On a professional level, I’ve gained a huge amount of confidence and experience in workshop facilitation. It's pushed me and expanded my comfort zone no end. Out of doing that, I've been offered work for other organisations doing facilitation and music leading. It's definitely moved my professional work forward a lot. I've just left my only payroll job to go fully freelance, and that's in no small part down to this project showing me that I can be a successful facilitator, and I can go and get more of that work. It’s been very validating.
On a personal level, I've put more faith in myself. To build a project like this, you just have to go and make friends and build relationships and go to places where you don't know anyone and say, ‘Hi, I like doing music. Do you like doing music?’ and put yourself in a room full of totally new people. I've learned a lot about myself and I've learned an awful lot working with John. We have some really open and revealing conversations where we both push each other to understand ourselves better and how we work as a team.
On a social level, I feel more connected with more of Oxford now, but I also have a broader social network of people from different places now, because they're my friends too.

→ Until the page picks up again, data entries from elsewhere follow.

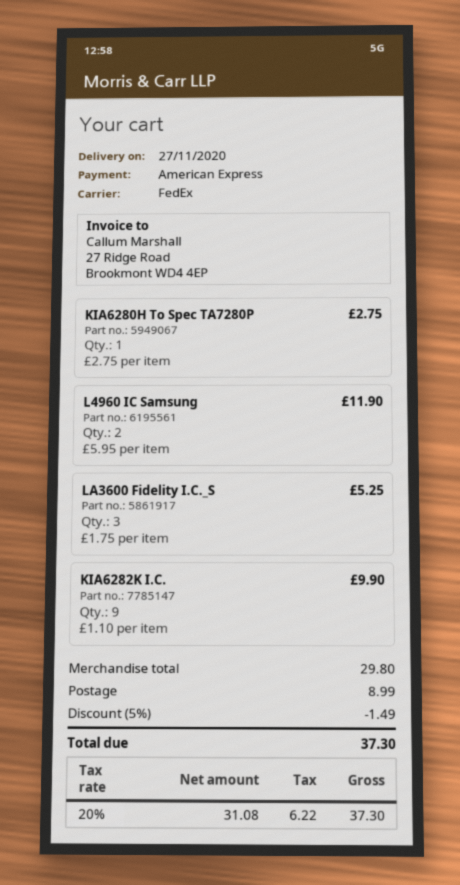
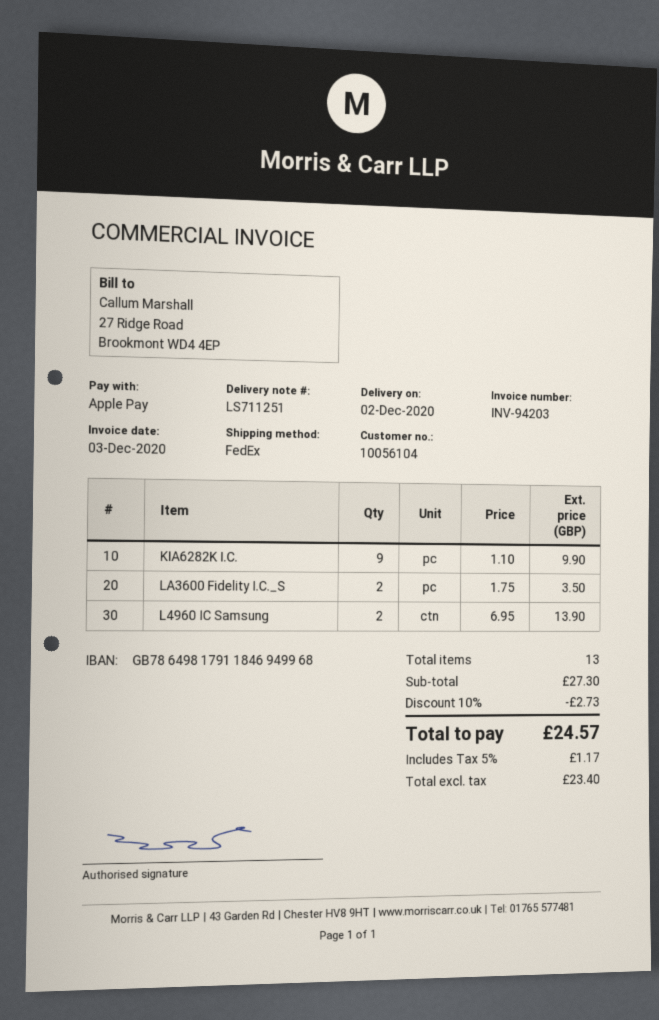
delivery date: 2020-11-27 -> 2020-12-02
payment method: American Express -> Apple Pay
KIA6280H To Spec TA7280P: 1 x 2.75 = 2.75 -> none
L4960 IC Samsung: 2 x 5.95 = 11.90 -> 2 x 6.95 = 13.90
LA3600 Fidelity I.C._S: 3 x 1.75 = 5.25 -> 2 x 1.75 = 3.50
subtotal: 29.80 -> 27.30
discount: 5% = 1.49 -> 10% = 2.73
shipping: 8.99 -> none
net: 31.08 -> 23.40
tax: 20% = 6.22 -> 5% = 1.17
total: 37.30 -> 24.57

I think Oxford can be quite a difficult place to live. Sometimes it's quite a difficult place to be a creative. But the support from all different parts of the city that's come for this project, you know, the arts organisations and the residents that have stood behind it and said, ‘Yes, we're going to support this, we want to be part of this.’ The sense of connection that's come out of that has been really important in making me feel like this is a place that's important to me, where I feel rooted, connected and supported. I always anticipated there being some impacts that were more than musical, but I don't think I anticipated the level of mutual support network coming out of it, that it would become this real community who, outside of the sessions, answer each other's calls for help.

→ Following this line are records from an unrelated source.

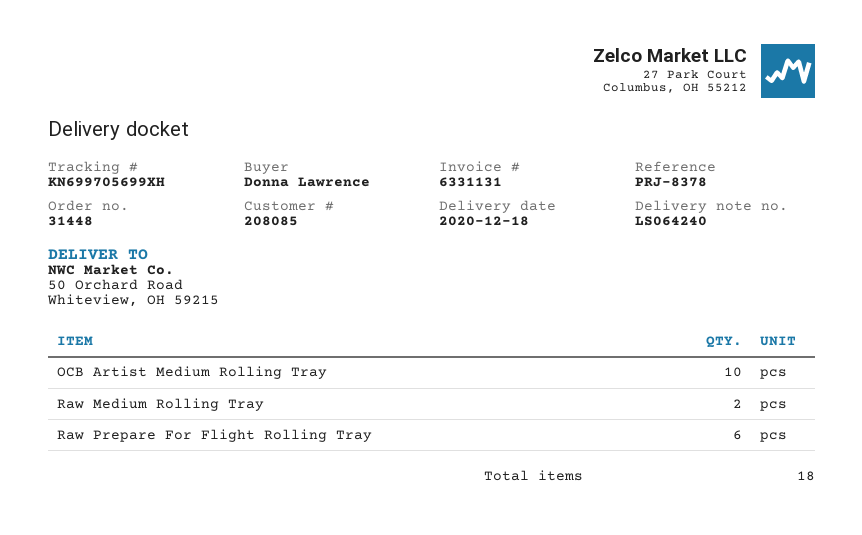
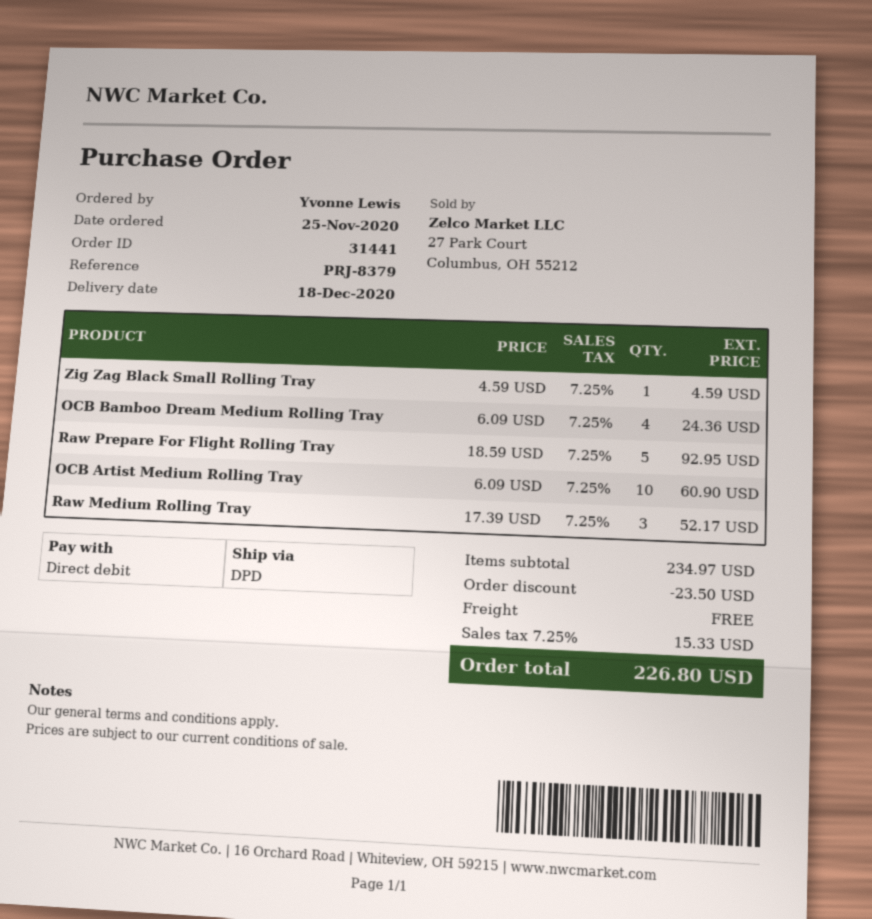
order number: 31448 -> 31441
reference: PRJ-8378 -> PRJ-8379
ordered by: Donna Lawrence -> Yvonne Lewis
Raw Medium Rolling Tray: 2 -> 3
Raw Prepare For Flight Rolling Tray: 6 -> 5
Zig Zag Black Small Rolling Tray: none -> 1
OCB Bamboo Dream Medium Rolling Tray: none -> 4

I feel like I’ve come to the world with this hopeful, potentially naive-sounding hand out to say, ‘Maybe we can make a space where we’re all just friends and we play music together,’ and the city of Oxford has said, ‘Yes we can! You can have that hope.’ We can be welcoming, and kind, and generous, and appreciate each other for all the different things that we have to bring and be joyous about it. So, it may make me tired sometimes, and it may be a large amount of work, but it revives my faith in humanity, and hope, every week.